Caso o paciente deseje nomear um procurador para cuidados de saúde, poderá fazê-lo em documento autônomo (mandato duradouro), ou como uma cláusula no testamento vital, situação em que o testamento vital será transformado em uma DAV, ou seja, um documento que contém um testamento vital e um mandato duradouro.

É muito comum as pessoas questionarem acerca da necessidade de registro em cartório do testamento vital. Como não há lei no Brasil, inexiste essa obrigatoriedade, contudo, exatamente por não haver lei no Brasil esse registro – que na verdade tem o nome técnico de lavratura de escritura pública - é recomendável, pois aumenta a segurança jurídica do documento, dificultando assim que pessoas questionem a validade da vontade do paciente.

Sob o ponto de vista do médico, a resolução 1995/2012 dispõe no § 4o do artigo 2o  que cabe ao médico registrar as DAV no prontuário, quando elas lhe são comunicadas diretamente pelo paciente. Entretanto sabe-se que tal documento, apesar de ser manifestação da vontade do paciente, interfere sobremaneira na conduta médica e mais, na maioria das vezes, o outorgante é vulnerável tecnicamente para fazê-lo, necessitando de informações do médico.

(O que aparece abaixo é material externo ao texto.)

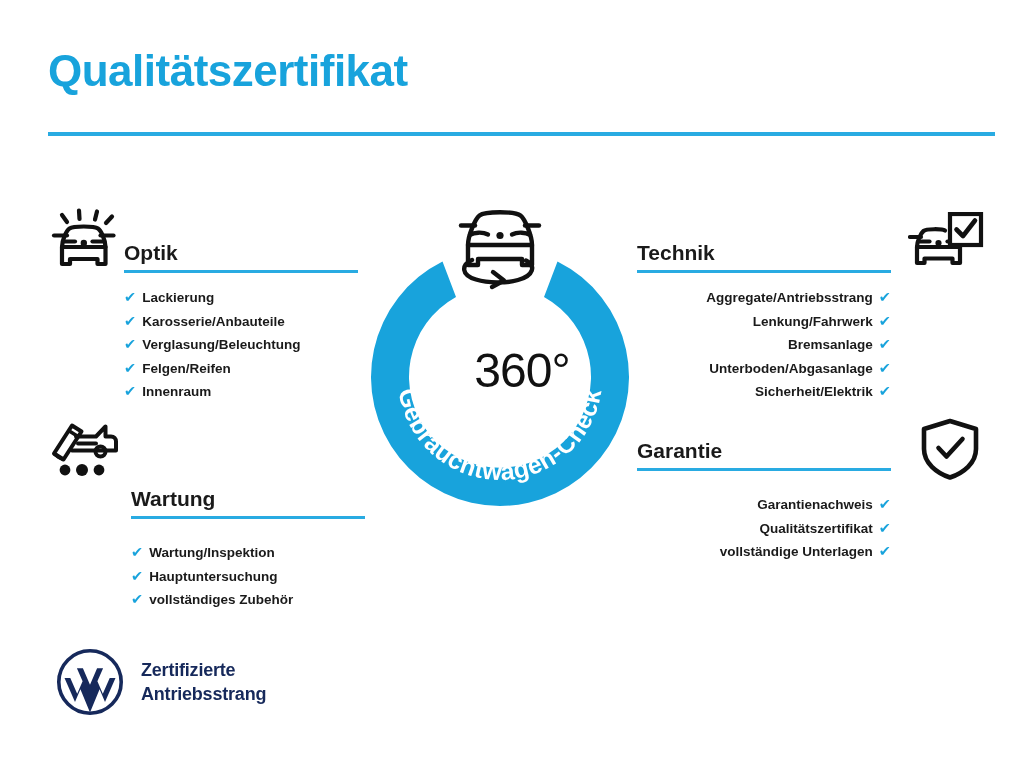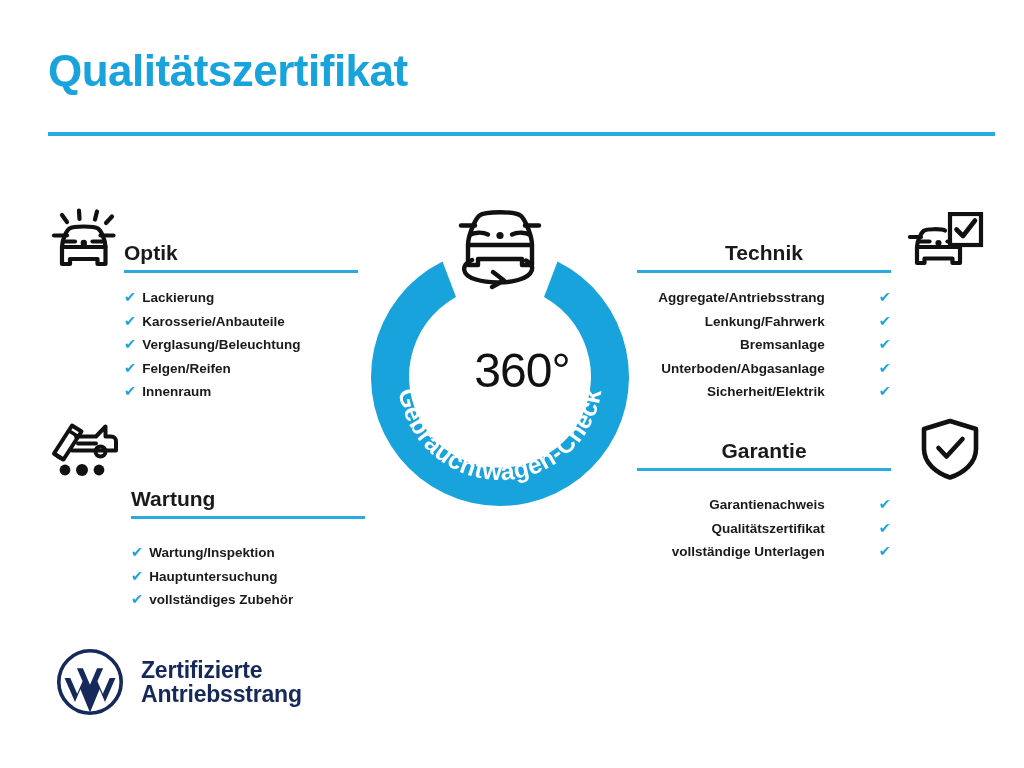--- a/index.html
+++ b/index.html
@@ -95,7 +95,7 @@
   
   .sec-right .check-list li { justify-content: flex-end; gap: 48px; }
   .sec-right .check { margin-left: 6px; }
-  .sec-right .section-title { text-align: center; }
+  .sec-right .section-title { text-align: left; }
 
   
   .sec-icon {

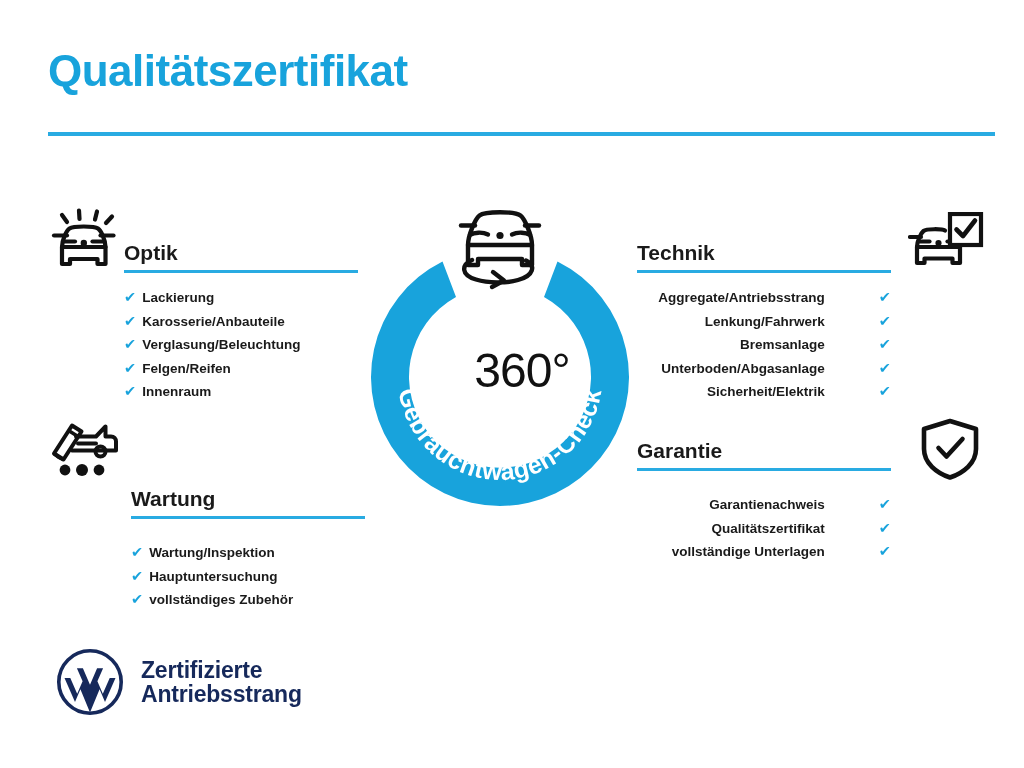--- a/index.html
+++ b/index.html
@@ -93,7 +93,7 @@
   .sec-left .section-title { text-align: left; }
 
   
-  .sec-right .check-list li { justify-content: flex-end; gap: 48px; }
+  .sec-right .check-list li { justify-content: flex-end; }
   .sec-right .check { margin-left: 6px; }
   .sec-right .section-title { text-align: left; }
 

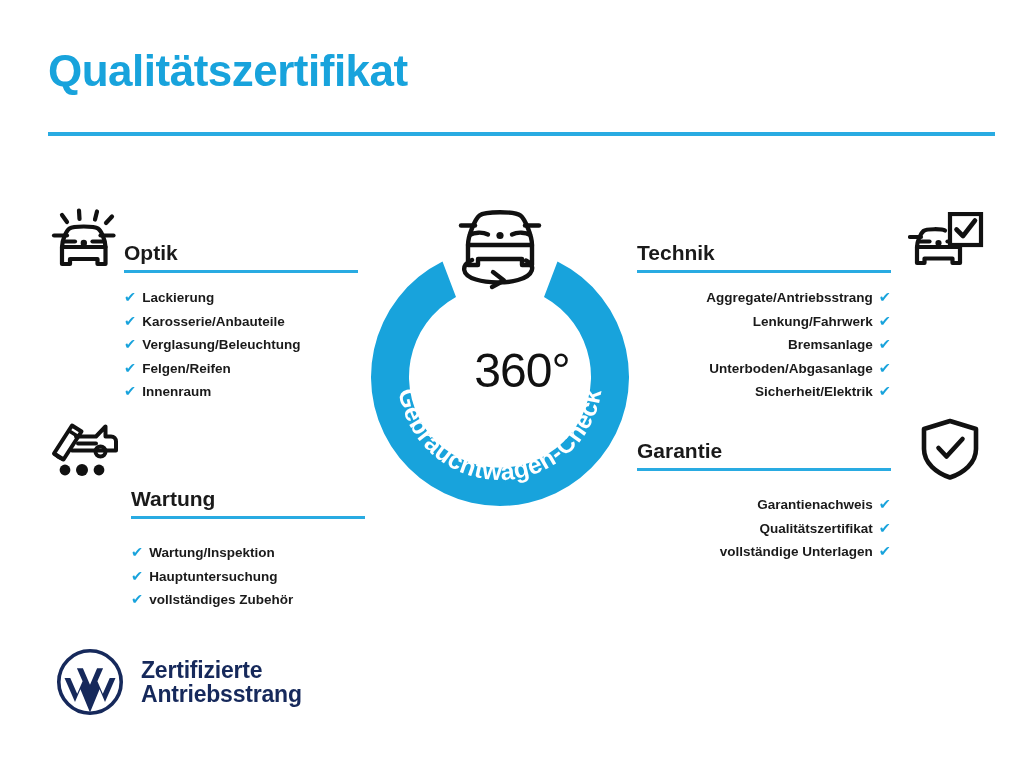--- a/index.html
+++ b/index.html
@@ -145,7 +145,7 @@
   .vw-text {
     margin-left: 17px;
     color: #16295B;
-    font-size: 23px;
+    font-size: 18px;
     font-weight: 700;
     line-height: 24px;
     letter-spacing: -0.2px;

Assim, cabe aos médicos a difícil tarefa de, de modo imparcial, fornecer as informações técnicas sobre cuidados, procedimentos e tratamentos que o paciente deseja aceitar ou recusar no seu testamento vital, evitando sempre manifestar sua opinião sobre o que considera certo ou errado, uma vez que o testamento vital é expressão de vontade do paciente e não do profissional.

Enfim, percebe-se que o testamento vital ainda é um tema controverso e pouco conhecido para tanto para o médico quanto para o paciente, e apenas com a disseminação de informações sobre o assunto é que conseguiremos implementar esse documento na rotina da relação médico paciente, reconhecendo a autonomia do paciente e a mitigando conflitos na tomada de decisões para os médicos.

 

[1] THOMPSON, Amy E. Advance Directives. The Jornal of the American Association (JAMA). 2015;313(8):868.

[2] A título de exemplo, “… as primeiras repercussões jurisprudenciais da resolução 1995/2012 do Conselho Federal de Medicina, que, em boa hora, regulamentou as chamadas diretivas antecipadas de vontade (também conhecidas pela denominação testamento de testamento vital ou testamento biológico”. (SCHREIBER, 2014).

[3] DADALTO, Luciana. Testamento Vital. 3 ed. São Paulo: Atlas, 2015.

[4] DADALTO, Luciana. Diretivas Antecipadas de Vontade: proposta de modelo brasileiro. [Doutorado]. Programa de Pós em Ciências da Saúde: Infectologia e Medicina Tropical da faculdade de Medicina de Minas Gerais. 2013a.